MQS in cardiomyocyte fate regulation (apoptosis, necrosis, necroptosis, pyroptosis, autophagic cell death). MQS fully participates in apoptotic or necrotic cardiomyocyte death. Under ischemic/hypoxic stress, intracellular ROS are overproduced and accompanied by intracellular Ca²⁺ overload. Ischemic stress also breaks the balance between Drp1/FIS1/Mff-mediated mitochondrial fission and OPA1/Mfn1/Mfn2-mediated mitochondrial fusion, which leads to mitochondrial fragmentation and structurally abnormal mitochondria.
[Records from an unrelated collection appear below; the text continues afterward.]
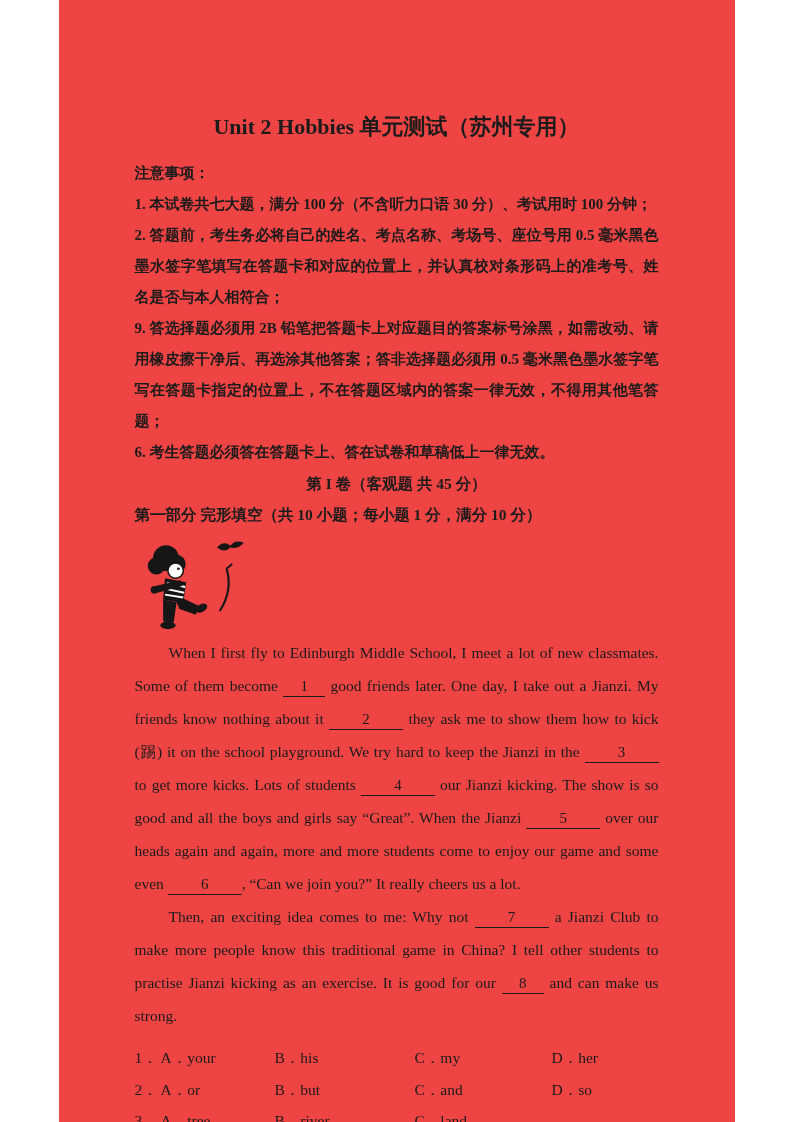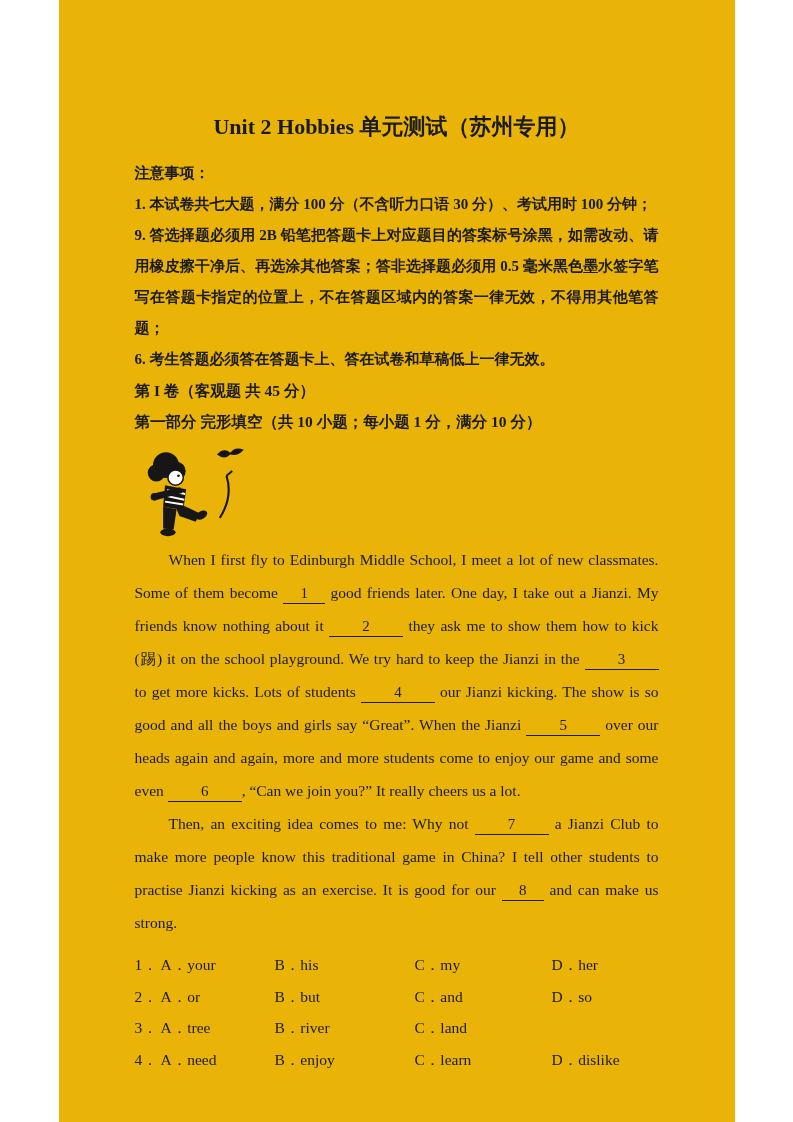"Unit 2 Hobbies 单元测试（苏州专用）" .page { background: #eab308 -> #ef4444 }
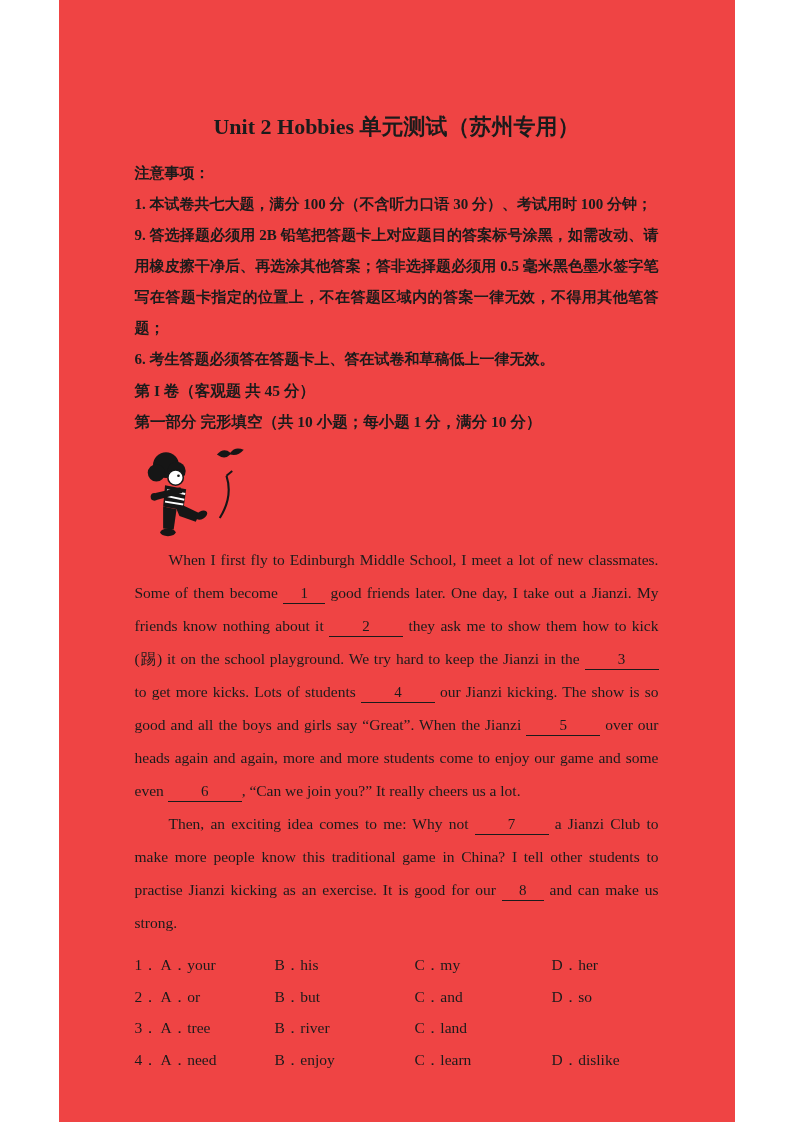"2. 答题前，考生务必将自己的姓名、考点名称、考场号、座位号用 0.5" div.notice-item { html: none -> <div>2. 答题前，考生务必将自己的姓名、考点名称、考场号、座位号用 0.5 毫米黑色墨水签字笔填写在答题卡和对应的位置上，并认真校对条形码上的准考号、姓名是否与本人相符合；</div> }
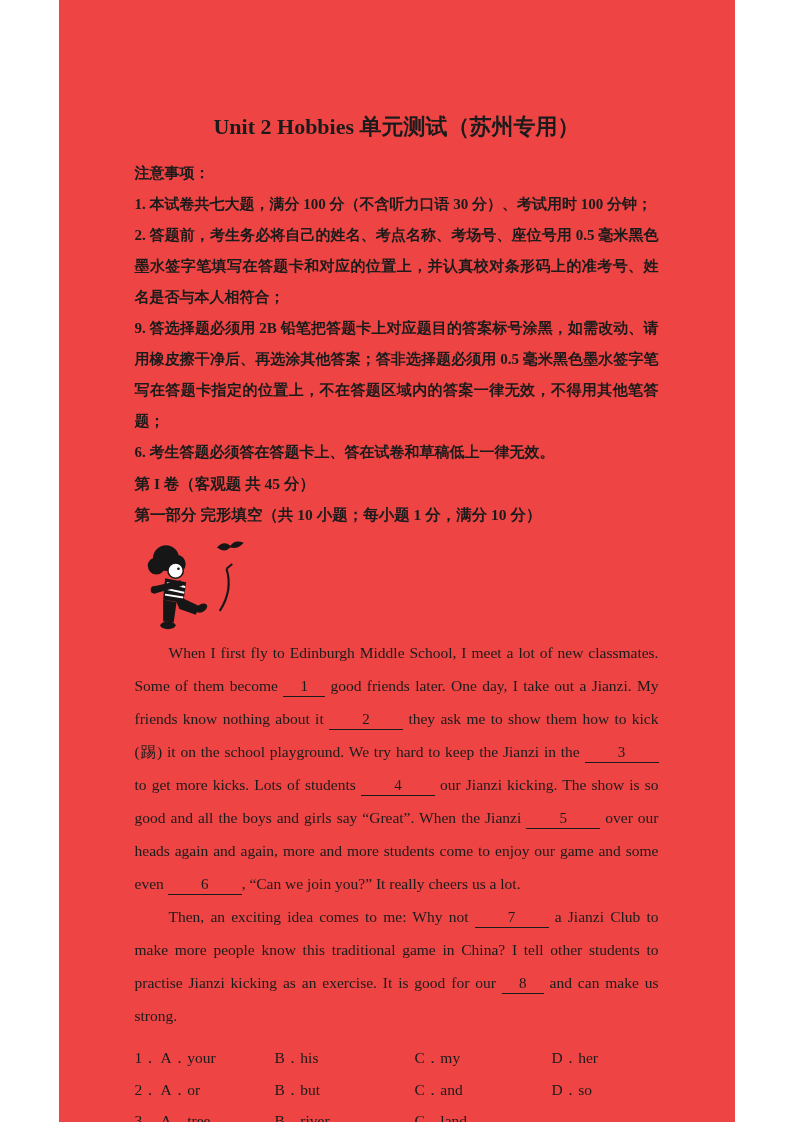"第 I 卷（客观题 共 45" .section-title { text-align: left -> center }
Mitochondrial autophagy mediated by FUNDC1/Parkin /BNIP3 and NIX is enhanced, leading to PGC1α- and Nrf1/2-mediated decreases in mitochondrial biosynthesis, abnormal opening of mPTPs, and excessive release of Cyto-c into the cytosol. Dysregulation of the mitochondrial electron transport chain and tricarboxylic acid cycle leads to insufficient ATP production. Expression levels of RIPK3 and MLKL are increased, as is activation of caspase-3/-12 and levels of cardiomyocyte.